> **Exercise objective**
An exact copy of the listing below is required.

> **Records for the task**
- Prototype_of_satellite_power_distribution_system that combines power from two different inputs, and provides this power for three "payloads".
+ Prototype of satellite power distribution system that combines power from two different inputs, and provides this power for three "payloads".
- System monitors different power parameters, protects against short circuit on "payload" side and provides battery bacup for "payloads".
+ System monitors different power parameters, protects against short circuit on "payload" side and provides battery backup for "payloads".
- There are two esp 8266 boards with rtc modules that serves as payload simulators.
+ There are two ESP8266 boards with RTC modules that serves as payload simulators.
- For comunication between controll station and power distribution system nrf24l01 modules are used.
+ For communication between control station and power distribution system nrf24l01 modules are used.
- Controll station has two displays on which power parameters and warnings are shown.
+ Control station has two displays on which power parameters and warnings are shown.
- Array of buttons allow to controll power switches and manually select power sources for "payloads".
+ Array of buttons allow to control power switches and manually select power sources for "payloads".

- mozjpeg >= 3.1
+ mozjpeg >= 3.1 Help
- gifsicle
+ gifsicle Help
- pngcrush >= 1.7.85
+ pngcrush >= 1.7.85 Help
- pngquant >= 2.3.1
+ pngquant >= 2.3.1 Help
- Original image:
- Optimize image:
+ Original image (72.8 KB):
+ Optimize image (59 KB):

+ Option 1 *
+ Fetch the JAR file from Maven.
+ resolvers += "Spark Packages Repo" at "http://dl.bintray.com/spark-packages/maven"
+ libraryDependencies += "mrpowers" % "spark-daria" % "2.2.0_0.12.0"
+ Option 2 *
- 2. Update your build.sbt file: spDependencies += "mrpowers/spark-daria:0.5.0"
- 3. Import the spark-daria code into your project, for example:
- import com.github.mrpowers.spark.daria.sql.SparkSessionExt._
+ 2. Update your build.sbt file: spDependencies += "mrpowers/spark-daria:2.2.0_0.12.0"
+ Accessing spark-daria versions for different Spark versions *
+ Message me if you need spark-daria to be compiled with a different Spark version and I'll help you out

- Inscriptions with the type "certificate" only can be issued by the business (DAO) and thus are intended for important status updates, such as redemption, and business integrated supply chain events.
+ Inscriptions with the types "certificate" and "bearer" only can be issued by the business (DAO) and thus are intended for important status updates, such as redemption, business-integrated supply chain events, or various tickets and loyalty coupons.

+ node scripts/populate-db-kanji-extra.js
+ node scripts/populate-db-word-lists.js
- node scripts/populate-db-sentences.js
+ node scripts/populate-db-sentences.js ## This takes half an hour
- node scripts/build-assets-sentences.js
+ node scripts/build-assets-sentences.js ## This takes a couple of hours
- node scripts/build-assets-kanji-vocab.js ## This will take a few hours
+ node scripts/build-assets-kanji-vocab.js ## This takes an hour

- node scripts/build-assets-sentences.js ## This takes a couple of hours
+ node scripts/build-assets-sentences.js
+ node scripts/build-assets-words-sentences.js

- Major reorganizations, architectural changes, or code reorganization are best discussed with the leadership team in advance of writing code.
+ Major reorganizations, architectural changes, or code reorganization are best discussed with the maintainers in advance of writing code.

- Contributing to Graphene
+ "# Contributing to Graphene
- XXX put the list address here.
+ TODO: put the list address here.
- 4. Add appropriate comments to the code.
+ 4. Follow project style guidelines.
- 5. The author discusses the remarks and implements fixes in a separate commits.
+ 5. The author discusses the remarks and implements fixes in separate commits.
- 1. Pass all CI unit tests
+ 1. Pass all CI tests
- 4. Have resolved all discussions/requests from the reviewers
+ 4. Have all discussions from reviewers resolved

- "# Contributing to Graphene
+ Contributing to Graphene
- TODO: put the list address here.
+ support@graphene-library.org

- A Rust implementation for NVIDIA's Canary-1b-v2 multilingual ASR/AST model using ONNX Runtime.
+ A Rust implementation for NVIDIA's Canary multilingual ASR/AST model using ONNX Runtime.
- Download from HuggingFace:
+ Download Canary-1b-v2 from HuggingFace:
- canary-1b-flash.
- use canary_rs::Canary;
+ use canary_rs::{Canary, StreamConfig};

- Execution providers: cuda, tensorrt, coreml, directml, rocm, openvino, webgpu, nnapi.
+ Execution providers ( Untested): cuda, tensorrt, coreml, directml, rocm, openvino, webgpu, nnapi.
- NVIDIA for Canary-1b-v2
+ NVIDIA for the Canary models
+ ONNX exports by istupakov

> **Reply to the task**
- Prototype_of_satellite_power_distribution_system that combines power from two different inputs, and provides this power for three "payloads".
+ Prototype of satellite power distribution system that combines power from two different inputs, and provides this power for three "payloads".
- System monitors different power parameters, protects against short circuit on "payload" side and provides battery bacup for "payloads".
+ System monitors different power parameters, protects against short circuit on "payload" side and provides battery backup for "payloads".
- There are two esp 8266 boards with rtc modules that serves as payload simulators.
+ There are two ESP8266 boards with RTC modules that serves as payload simulators.
- For comunication between controll station and power distribution system nrf24l01 modules are used.
+ For communication between control station and power distribution system nrf24l01 modules are used.
- Controll station has two displays on which power parameters and warnings are shown.
+ Control station has two displays on which power parameters and warnings are shown.
- Array of buttons allow to controll power switches and manually select power sources for "payloads".
+ Array of buttons allow to control power switches and manually select power sources for "payloads".

- mozjpeg >= 3.1
+ mozjpeg >= 3.1 Help
- gifsicle
+ gifsicle Help
- pngcrush >= 1.7.85
+ pngcrush >= 1.7.85 Help
- pngquant >= 2.3.1
+ pngquant >= 2.3.1 Help
- Original image:
- Optimize image:
+ Original image (72.8 KB):
+ Optimize image (59 KB):

+ Option 1 *
+ Fetch the JAR file from Maven.
+ resolvers += "Spark Packages Repo" at "http://dl.bintray.com/spark-packages/maven"
+ libraryDependencies += "mrpowers" % "spark-daria" % "2.2.0_0.12.0"
+ Option 2 *
- 2. Update your build.sbt file: spDependencies += "mrpowers/spark-daria:0.5.0"
- 3. Import the spark-daria code into your project, for example:
- import com.github.mrpowers.spark.daria.sql.SparkSessionExt._
+ 2. Update your build.sbt file: spDependencies += "mrpowers/spark-daria:2.2.0_0.12.0"
+ Accessing spark-daria versions for different Spark versions *
+ Message me if you need spark-daria to be compiled with a different Spark version and I'll help you out

- Inscriptions with the type "certificate" only can be issued by the business (DAO) and thus are intended for important status updates, such as redemption, and business integrated supply chain events.
+ Inscriptions with the types "certificate" and "bearer" only can be issued by the business (DAO) and thus are intended for important status updates, such as redemption, business-integrated supply chain events, or various tickets and loyalty coupons.

+ node scripts/populate-db-kanji-extra.js
+ node scripts/populate-db-word-lists.js
- node scripts/populate-db-sentences.js
+ node scripts/populate-db-sentences.js ## This takes half an hour
- node scripts/build-assets-sentences.js
+ node scripts/build-assets-sentences.js ## This takes a couple of hours
- node scripts/build-assets-kanji-vocab.js ## This will take a few hours
+ node scripts/build-assets-kanji-vocab.js ## This takes an hour

- node scripts/build-assets-sentences.js ## This takes a couple of hours
+ node scripts/build-assets-sentences.js
+ node scripts/build-assets-words-sentences.js

- Major reorganizations, architectural changes, or code reorganization are best discussed with the leadership team in advance of writing code.
+ Major reorganizations, architectural changes, or code reorganization are best discussed with the maintainers in advance of writing code.

- Contributing to Graphene
+ "# Contributing to Graphene
- XXX put the list address here.
+ TODO: put the list address here.
- 4. Add appropriate comments to the code.
+ 4. Follow project style guidelines.
- 5. The author discusses the remarks and implements fixes in a separate commits.
+ 5. The author discusses the remarks and implements fixes in separate commits.
- 1. Pass all CI unit tests
+ 1. Pass all CI tests
- 4. Have resolved all discussions/requests from the reviewers
+ 4. Have all discussions from reviewers resolved

- "# Contributing to Graphene
+ Contributing to Graphene
- TODO: put the list address here.
+ support@graphene-library.org

- A Rust implementation for NVIDIA's Canary-1b-v2 multilingual ASR/AST model using ONNX Runtime.
+ A Rust implementation for NVIDIA's Canary multilingual ASR/AST model using ONNX Runtime.
- Download from HuggingFace:
+ Download Canary-1b-v2 from HuggingFace:
- canary-1b-flash.
- use canary_rs::Canary;
+ use canary_rs::{Canary, StreamConfig};

- Execution providers: cuda, tensorrt, coreml, directml, rocm, openvino, webgpu, nnapi.
+ Execution providers ( Untested): cuda, tensorrt, coreml, directml, rocm, openvino, webgpu, nnapi.
- NVIDIA for Canary-1b-v2
+ NVIDIA for the Canary models
+ ONNX exports by istupakov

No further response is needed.